Concurrency, Locks & MySQL, oh my

PHP programming forum. Ask questions or help people concerning PHP code. Don't understand a function? Need help implementing a class? Don't understand a class? Here is where to ask. Remember to do your homework!

Moderator: General Moderators

User avatar
VladSun
DevNet Master
Posts: 4313
Joined: Wed Jun 27, 2007 9:44 am
Location: Sofia, Bulgaria

Re: Concurrency, Locks & MySQL, oh my

Post by VladSun »

pytrin wrote:This is why it's important to read the posts as part of a complete conversation. I was responding to this cristiano fellow who suggested using custom functions to generate strings from the auto-incrementing identifier and I simply suggested that there hashing functions might be better used instead of creating a custom function with an unknown (probably worse) collision matrix.

I wasn't trying to start a debate on the merits of hashing functions for such purposes versus their theoretical definition.
:)
I did follow the debate and nobody except you has mentioned hashing functions ;)

Also, I still can't agree "a standard hash function" is better to use than a custom one.
First, because it has collisions for sure (and indeed, for new hashing functions it's an "unknown collision matrix").
Second, a 1:1 function is not "a custom function with an unknown (probably worse) collision matrix" - simply, it has no collisions.
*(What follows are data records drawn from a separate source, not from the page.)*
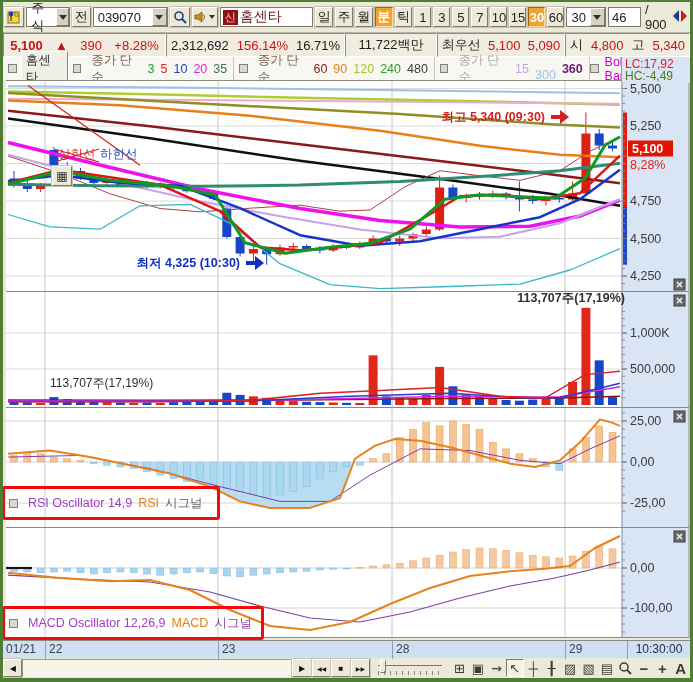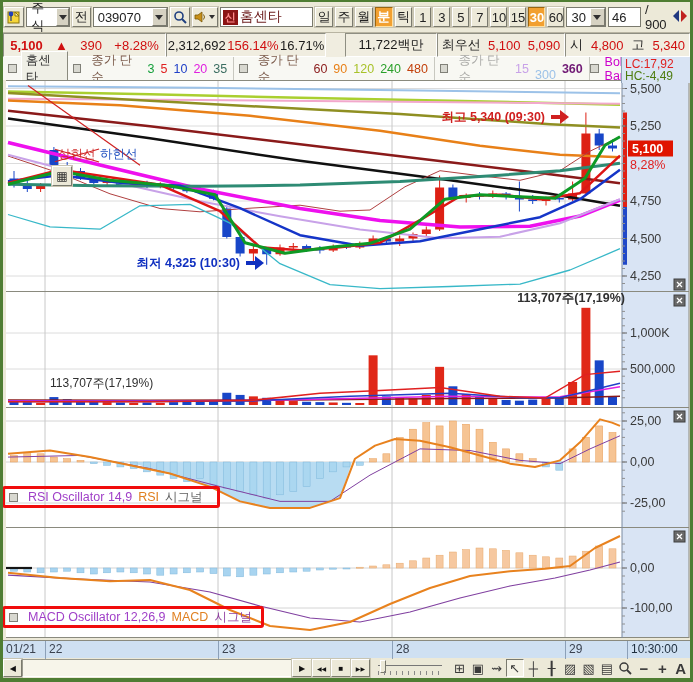"2,312,692" div.qcell { width: 160px -> 179px }
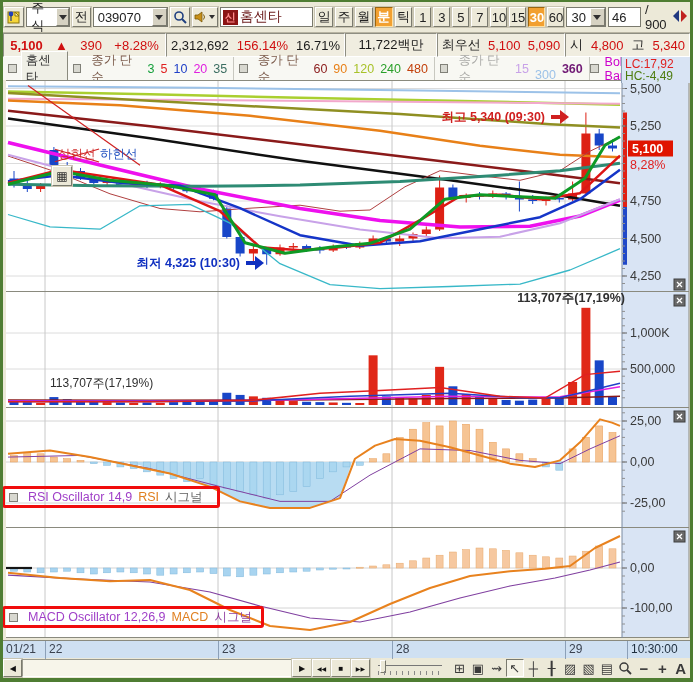"480" span { color: #c2410c -> #404040 }
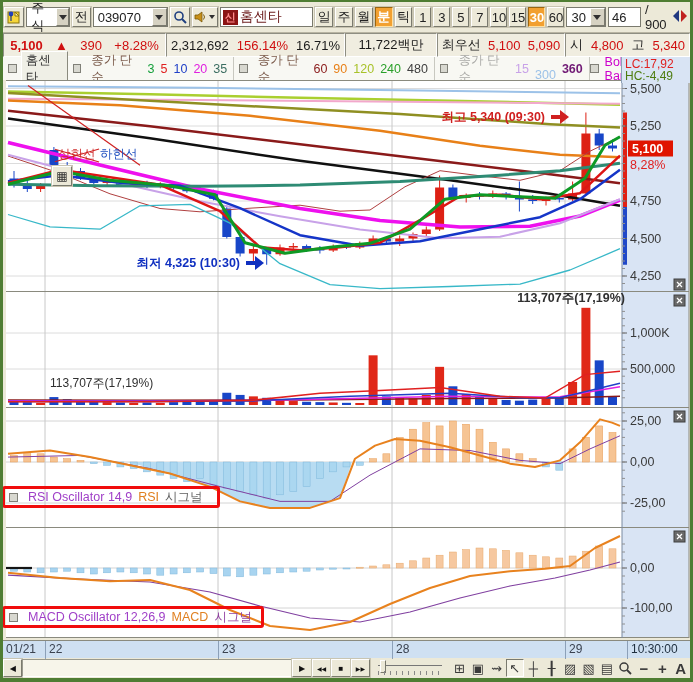"RSI Oscillator 14,9" .red-box { height: 22px -> 34px }
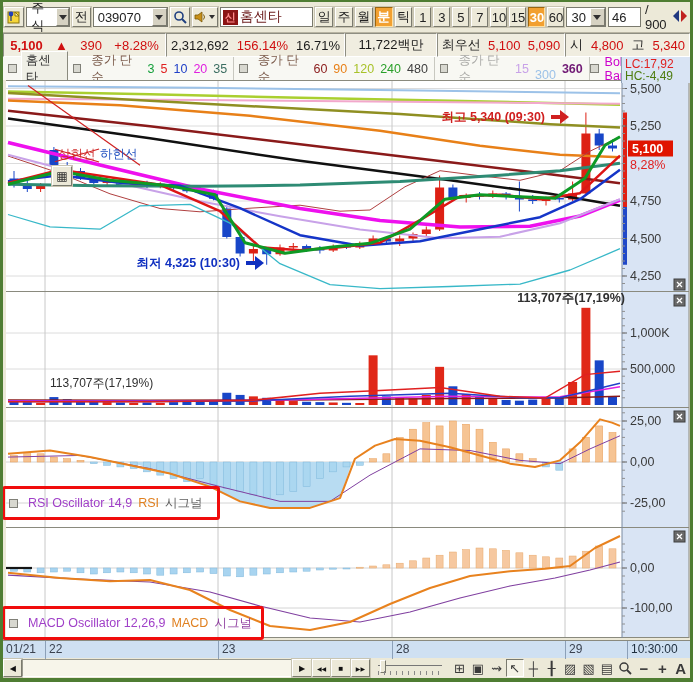"10:30:00" .xcell.time { text-align: left -> center }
So, applying a 1:1 custom defined function to an autoincrement value is much, much better than using a hashing function.
There are 10 types of people in this world, those who understand binary and those who don't
User avatar
Eran
DevNet Master
Posts: 3549
Joined: Fri Jan 18, 2008 12:36 am
Location: Israel, ME

Re: Concurrency, Locks & MySQL, oh my

Post by Eran »

I suppose you believe most developers have the capability of creating a 1:1 function that returns a fixed-size string with no collisions. I most certainly don't (and it's not possible. you can only minimize collisions for fixed size string return values, which is what tried and tested hashing functions do).
User avatar
VladSun
DevNet Master
Posts: 4313
Joined: Wed Jun 27, 2007 9:44 am
Location: Sofia, Bulgaria

Re: Concurrency, Locks & MySQL, oh my

Post by VladSun »

Let me say it in other words:
I think you meant encoding (which is reversible and so, it's a 1:1 function) and not hashing. Do you agree :)
While it's known that most of the encoding functions use padding when data block is shorter, I do agree (in general) that generating a fixed length encoded value from a variable length input value is a hard task to do :)

Agree? :)
There are 10 types of people in this world, those who understand binary and those who don't
User avatar
Eran
DevNet Master
Posts: 3549
Joined: Fri Jan 18, 2008 12:36 am
Location: Israel, ME

Re: Concurrency, Locks & MySQL, oh my

Post by Eran »

I think it is you who misunderstands the terms - you are talking about cryptographic hash functions, in which reversibility and dis-continuity are important attributes. It's true that the commonly used hashing functions (md5, sha1) are such functions. However, it's not a prerequisite of a general hashing function - it can be reversible and still be considered a hash. I invite you read in full the wikipedia page you linked earlier and read about the different types of hashing functions mentioned there.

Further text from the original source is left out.